Stoppt die Priorisierung!
Gastbeitrag. Es wäre sinnvoll, jetzt jegliche Priorisierung zu lassen und die Impfstoffe jedem zu verabreichen, der sich meldet.
EIs wird schön langsam peinlich, dass die niedergelassene und impfwillige Ärzteschaft in Wien auf die notwendigen Covid-Impfstoffe für die Bevölkerung noch immer nicht zugreifen kann und in den Ordinationen keine Patienten geimpft werden können.
Laufende Vertröstungen bezüglich Impfstoffverteilung führen zu großem Ärger bei Ärzteschaft sowie Patientinnen und Patienten und schädigen das Vertrauen in die Verantwortlichen! Dazu einige Überlegungen: Die Corona-Infektionen entwickeln sich abseits der Beherrschbarkeit.
IDer Erfolg der Lockdowns ist mäßig.
IDie Impflogistik funktioniert nicht (wie auch schon bei der Influenzaimpfung ).
IDie Präventionsmöglichkeiten sind beschränkt.
IDie Geduld und Bereitschaft der Bevölkerung sinkt rapide.
Wie in allen Dingen erreicht man mit geringem Aufwand einen Großteil der Ziele. Für den Rest muss unverhältnismäßig hoher Aufwand getätigt werden!
Bisher wurden nur einige Risikogruppen der Bevölkerung zumindest teilweise mit Impfungen versorgt. Den Rest an Risikopatienten erreicht man nur mit großem logistischen Aufwand, wobei impfassoziierte medizinische Probleme zusätzlichen Impfwiderstand erzeugen.
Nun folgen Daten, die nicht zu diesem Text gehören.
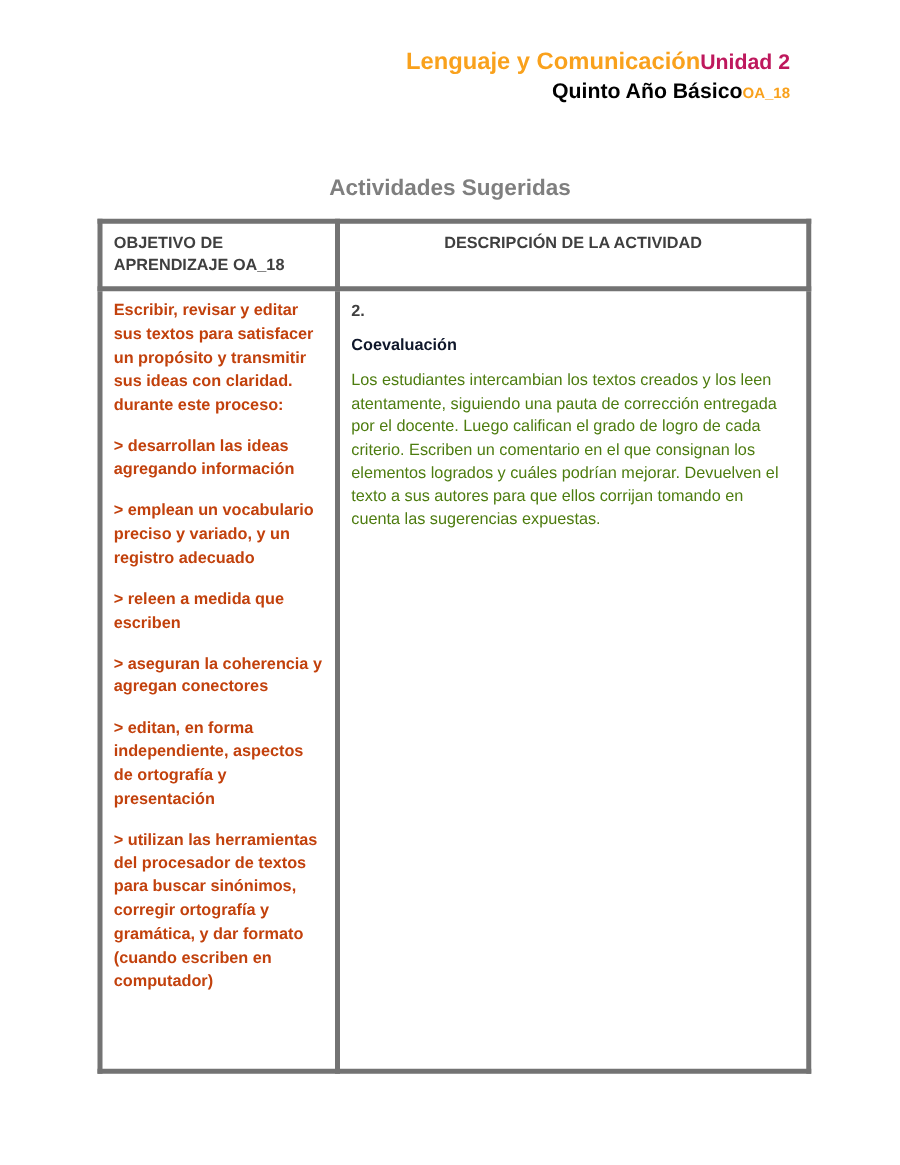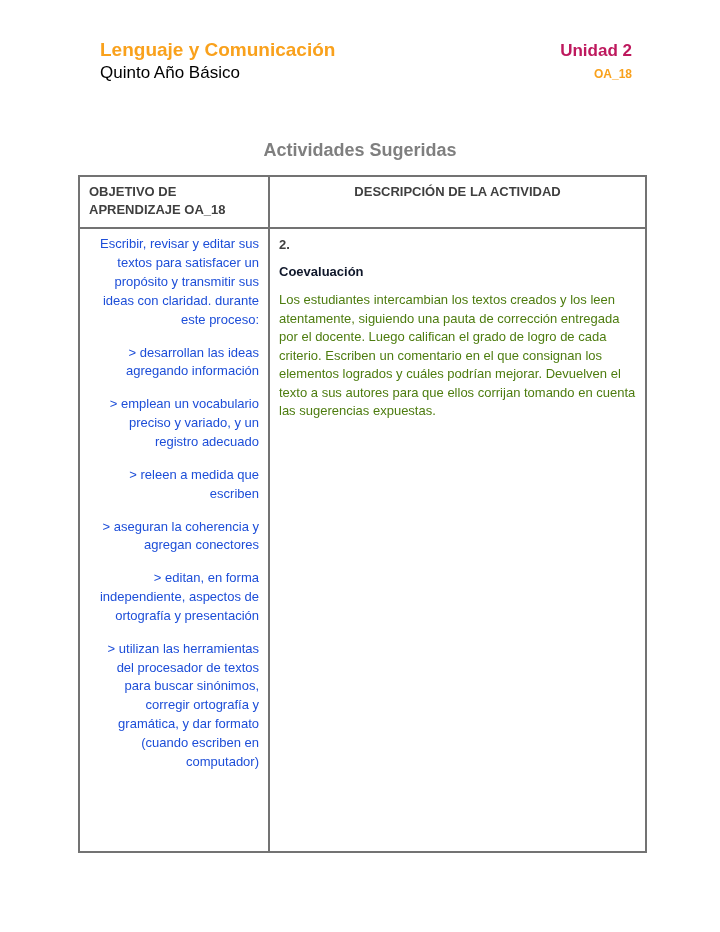--- a/index.html
+++ b/index.html
@@ -29,7 +29,7 @@
   }
   .doc-header .row {
     display: flex;
-    justify-content: space-between;
+    justify-content: flex-end;
     align-items: baseline;
     line-height: 1.25;
   }

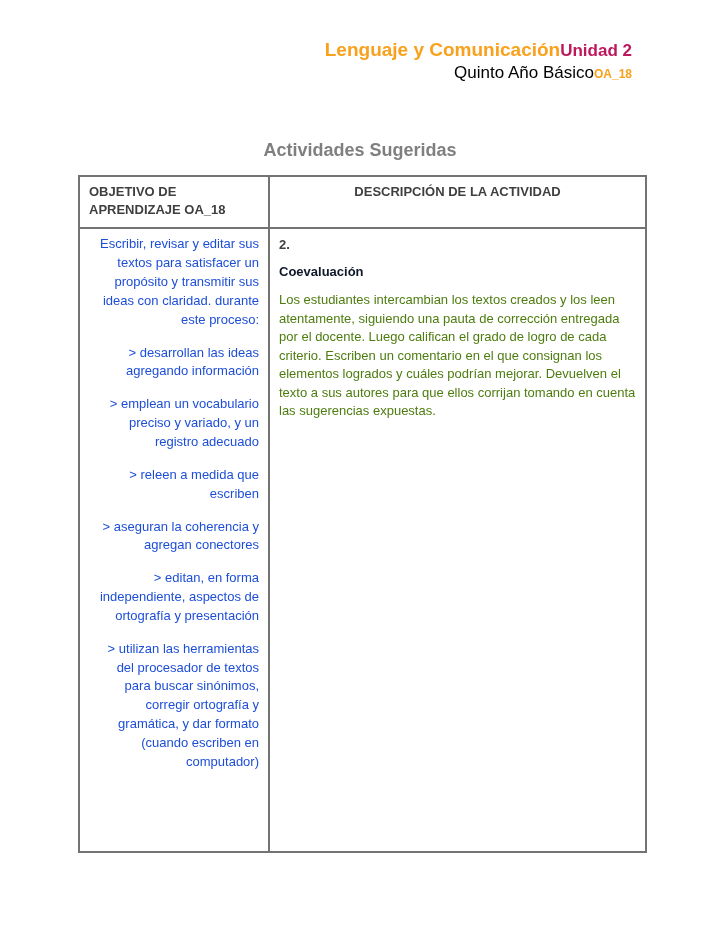--- a/index.html
+++ b/index.html
@@ -45,7 +45,7 @@
   }
   .doc-subtitle {
     color: #000000;
-    font-weight: normal;
+    font-weight: bold;
     font-size: 17px;
   }
   .doc-oa {

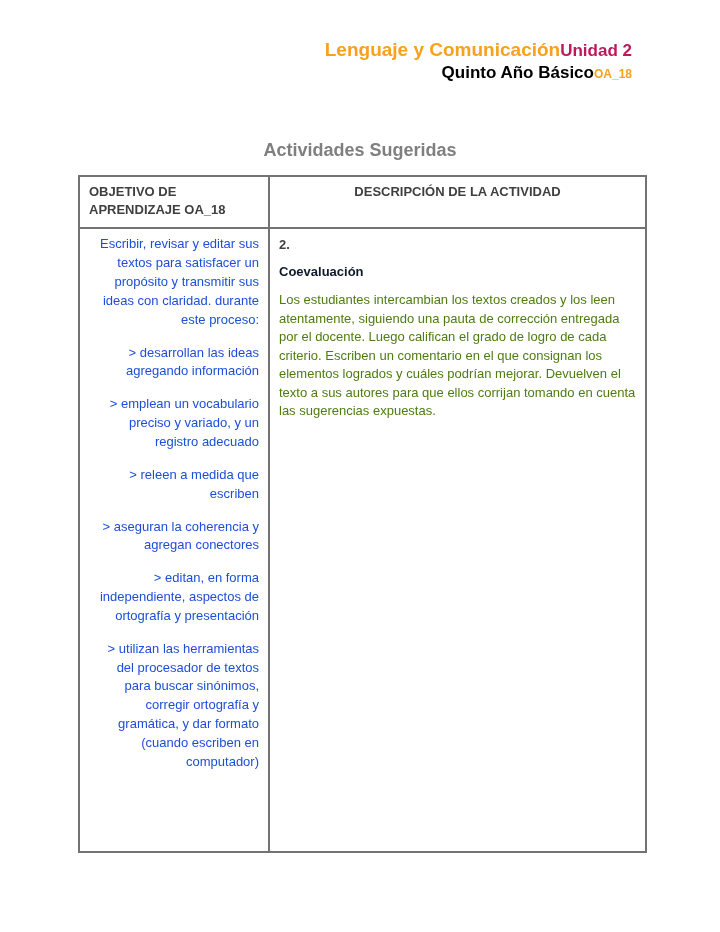--- a/index.html
+++ b/index.html
@@ -72,7 +72,7 @@
     table-layout: fixed;
   }
   table.doc-table td {
-    border: 2px solid #737373;
+    border: 4px solid #737373;
     vertical-align: top;
     padding: 6px 9px 8px 9px;
     font-size: 13px;

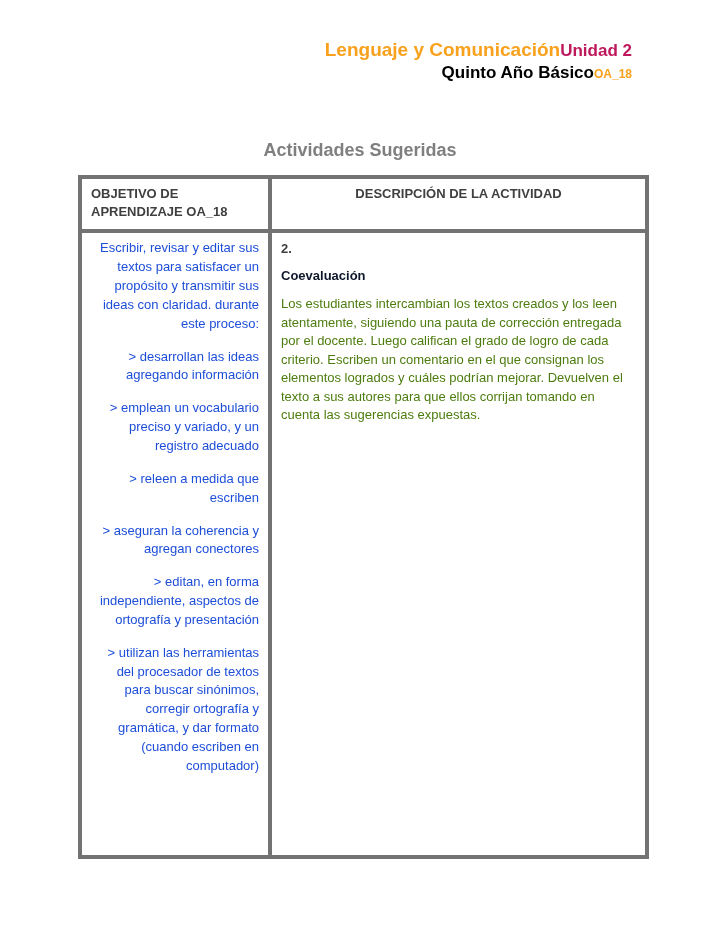--- a/index.html
+++ b/index.html
@@ -93,10 +93,9 @@
   }
   .objective-cell p {
     margin: 0 0 14px 0;
-    font-weight: normal;
-    color: #1d4ed8;
+    font-weight: bold;
+    color: #c2410c;
     line-height: 1.45;
-    text-align: right;
   }
   .activity-cell .act-number {
     margin: 2px 0 12px 0;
Auch wollen die Leute nicht in einem weit entfernten und schwer erreichbaren anonymen Zentrum geimpft werden, sondern bei ihrem nahen und vertrauten Hausarzt.
Geimpft werden sollen alle
Es wäre meiner Ansicht nach daher sinnvoll, jegliche Priorisierung fallen zu lassen und die Impfstoffe jedem zu verabreichen, der sich meldet. Es sollen ja möglichst alle Leute geimpft werden.
Dies soll nach dem Subsidiaritätsprinzip erfolgen, also Abgabe der Impfstoffe an die Großhändler, Weitergabe an die Apotheken und hier Verteilung an die lokale Ärzteschaft, die nach der Reihe die Impfungen appliziert.
Auf diese Weise könnten in kurzer Zeit große Teile der Bevölkerung immunisiert werden.
Weitere Priorisierungen sind auszuschließen, da administrativ viel zu aufwendig und fraglich in der Sinnhaftigkeit.
Wer vor die Nadel kommt, soll geimpft werden!
Impfstoff nicht verwerfen
Die Vernichtung übrig gebliebener Impfstoffe jedenfalls, so die Meldungen darüber stimmen, stellt eine schwere Verfehlung dar, die bei Impfstoffmangel nicht tolerierbar ist. Irgendjemanden zu impfen ist besser, als den Impfstoff zu verwerfen – es ist ja geradezu unfassbar, dass so etwas überhaupt passieren kann, es ist Ausdruck einer zutiefst unfähigen Bürokratie von kafkaeskem Ausmaß.
Unabhängig von den zu impfenden Personen sollen so viele Leute geimpft werden wie möglich, ohne Ansehen von Alter, Beruf oder öffentlicher Funktion.
Auch Politiker dürfen dran
Auch Politiker dürfen geimpft werden, weil der Staat funktionsfähig bleiben muss und nicht Teile der Regierung ihre Geschäfte aus der Quarantäne oder von der Intensivstation aus führen können.
Ich erwarte, dass Impfstoff, der im niedergelassenen Bereich handhabbar ist, jetzt endlich an die niedergelassenen Ärzte in Wien verteilt wird und nicht nur an die großen Zentren und Schnupfenboxen geht!
OMR Dr. Wolfgang Werner ist Arzt für Allgemeinmedizin und Präsident ÖHV-Wien (Österreichischer Hausärzteverband, Landesorganisation Wien).